La incorporación de principios de viticultura sostenible contiene una serie de beneficios significativos para los productores de vino y la industria en su conjunto.
Dentro de las ventajas que ofrece la producción de vinos sustentables, hay algunos aspectos relacionados al producto en sí y otros, vinculados al proceso productivo.
Las ventajas de la producción de vinos sustentable:
Calidad del vino mejorada: la atención a la salud del suelo y la biodiversidad, junto con la cosecha manual y la gestión responsable, generalmente da como resultado vinos de mayor calidad y carácter.
Reducción de costos a largo plazo: la gestión eficiente de recursos, como el agua y la energía, puede desencadenar en una reducción de costos a largo plazo para las bodegas.
Mejor posicionamiento en el mercado: los vinos elaborados de manera sostenible tienen una ventaja en el mercado, ya que los consumidores valoran cada vez más la sostenibilidad y la responsabilidad ambiental.
Menor impacto ambiental: la reducción de la huella de carbono y el cuidado de los recursos naturales contribuyen a un menor impacto ambiental de la industria vinícola.
Apoyo a las comunidades locales: las bodegas sostenibles son pilares de sus comunidades locales, generando empleo y promoviendo el desarrollo económico.
Los desafíos de la viticultura sostenible
Si bien la viticultura sostenible ofrece numerosos beneficios, también enfrenta desafíos significativos:
Costos iniciales: la adopción de prácticas sostenibles a menudo requiere inversiones iniciales en tecnología y capacitación, lo que puede ser un obstáculo para algunas bodegas.
Cambio climático: el cambio climático puede presentar desafíos adicionales en términos de adaptación de las prácticas vitivinícolas a condiciones cambiantes.
Educación y concienciación: la ausencia de educación y concienciación sobre la viticultura sostenible puede ser un impedimento para su adopción generalizada.
Normativas y certificaciones: cumplir con las normativas y obtener certificaciones de sostenibilidad puede implicar ser un proceso complicado y costoso.
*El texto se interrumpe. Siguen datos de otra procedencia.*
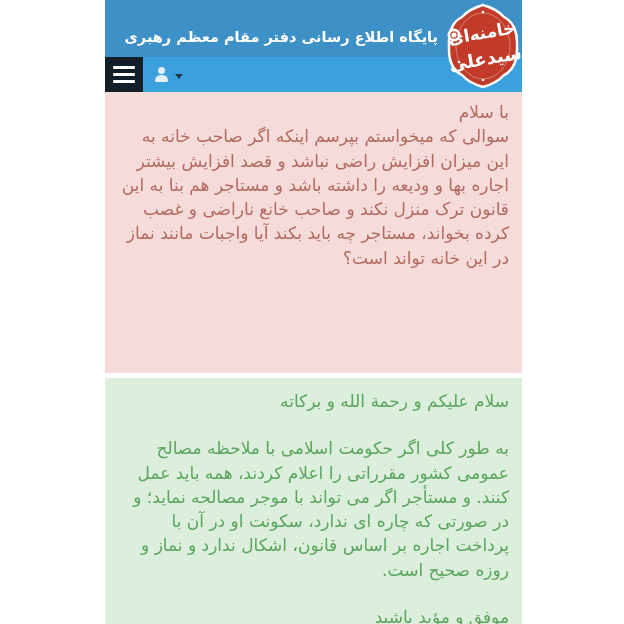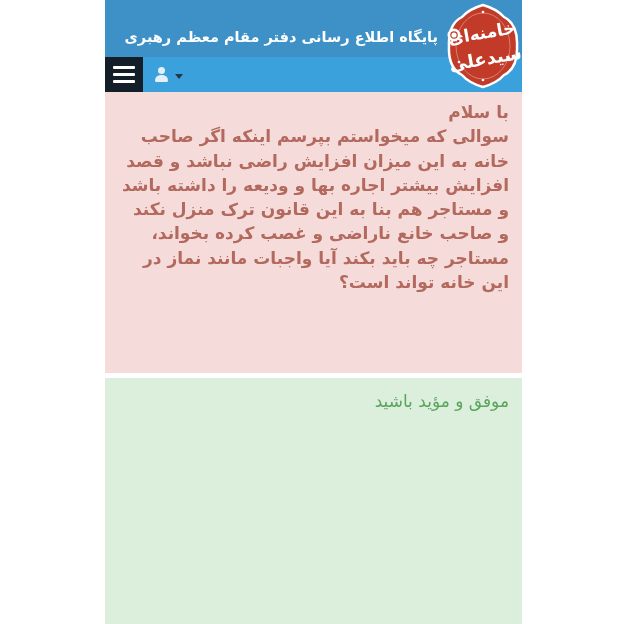"با سلام" .question { font-weight: bold -> none }
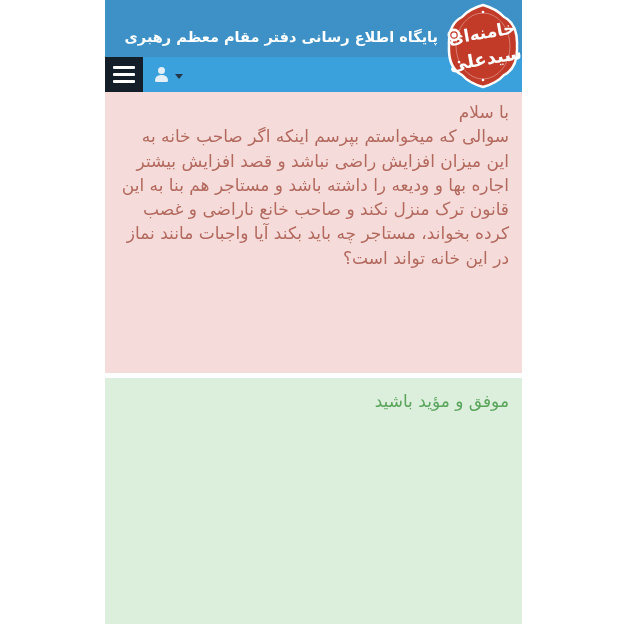"سلام علیکم و رحمة الله" p { html: none -> <p>سلام علیکم و رحمة الله و برکاته</p> }
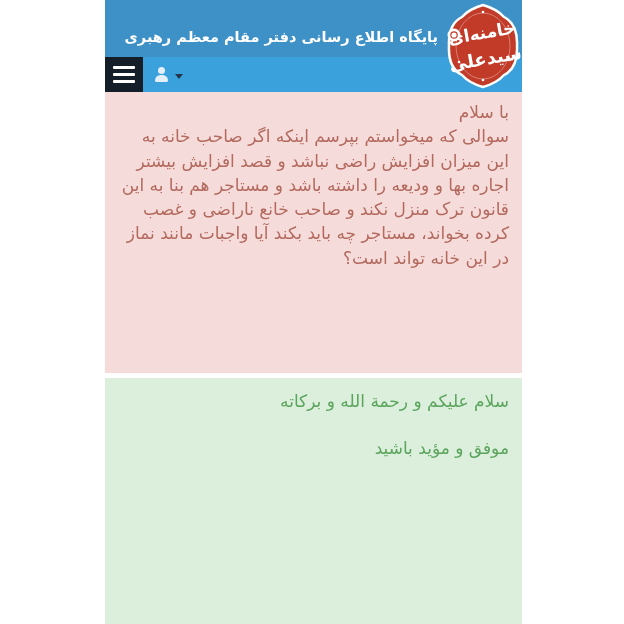"به طور کلی اگر حکومت" p { html: none -> <p>به طور کلی اگر حکومت اسلامی با ملاحظه مصالح عمومی کشور مقرراتی را اعلام کردند، همه باید عمل کنند. و مستأجر اگر می تواند با موجر مصالحه نماید؛ و در صورتی که چاره ای ندارد، سکونت او در آن با پرداخت اجاره بر اساس قانون، اشکال ندارد و نماز و روزه صحیح است.</p> }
Las proyecciones para la vitivinicultura sostenible
El futuro de la viticultura sostenible es prometedor. A medida que la industria vinícola y los consumidores continúan reconociendo la importancia de la sostenibilidad, es probable que más bodegas adopten estos principios. Asimismo, el uso de la tecnología, la investigación y la educación desempeñarán un papel esencial en la promoción de prácticas vitivinícolas más sostenibles.
De este modo, la viticultura sostenible no es solo un enfoque responsable para la producción de vino, sino también una inversión en la preservación de la tierra y la cultura del vino para las generaciones futuras.
A medida que los productores de vino y los consumidores continúen apoyando estos principios, el mundo disfrutará de vinos excepcionales que den cuenta del compromiso de la industria con la responsabilidad ambiental y social. La viticultura sostenible no solo es el futuro del vino, sino una forma de honrar su pasado y su lugar en la historia y la cultura.
La técnica de la teledetección en la producción sustentable
Anteriormente las compañías tenían su propio formato de datos, lo que dificulta la comunicación entre los dispositivos en la finca y las herramientas de manejo de información. Muchos productores entonces no supieron qué hacer con la información y nunca pudieron usarla para concretar mejores acciones en sus campos.
De todos modos, las cosas han mejorado, en parte gracias a la Open Agriculture Data Alliance (OADA), un grupo formado por investigadores de la Universidad de Purdue y algunas compañías agrícolas. El OADA trabaja desde el 2014 para unificar formatos y mejorar el intercambio de información entre dispositivos y herramientas.
Los inversores por lo pronto siguen confiando en las compañías de tecnología agrícola. En ese sentido, los emprendimientos en agricultura y tecnología de alimentos recibieron un récord de $10.1 billones de dólares en inversiones en 2017, un 29 por ciento más que en 2016.
La teledetección es una de las herramientas que se viene utilizando en la producción y comprende una evaluación no destructiva del estado de un cultivo. Usando un sensor y una plataforma, se puede conseguir información de un cultivo y en algunos casos del suelo, y analizarla y compararla con datos de referencia para tomar decisiones sobre su manejo.
El sensor puede ser una cámara normal, térmica o hiperespectral, montada sobre una plataforma, llámese dron, avión, satélite o equipo agrícola.
Todo objeto emite, absorbe, transmite o refleja radiación. La radiación es una forma de energía que viaja por el espacio a través de ondas de diferente longitud. Todas ellas forman el llamado espectro electromagnético. Pero sólo dos regiones son de interés para la teledetección: la luz visible y los infrarrojos.
En resumen, los avances productivos también van de la mano del uso de nuevas tecnologías como la teledetección, que permiten conocer el estado del cultivo y prevenir posibles daños. En este camino avanzan muchos productores, para lograr producciones más rentables y sostenibles.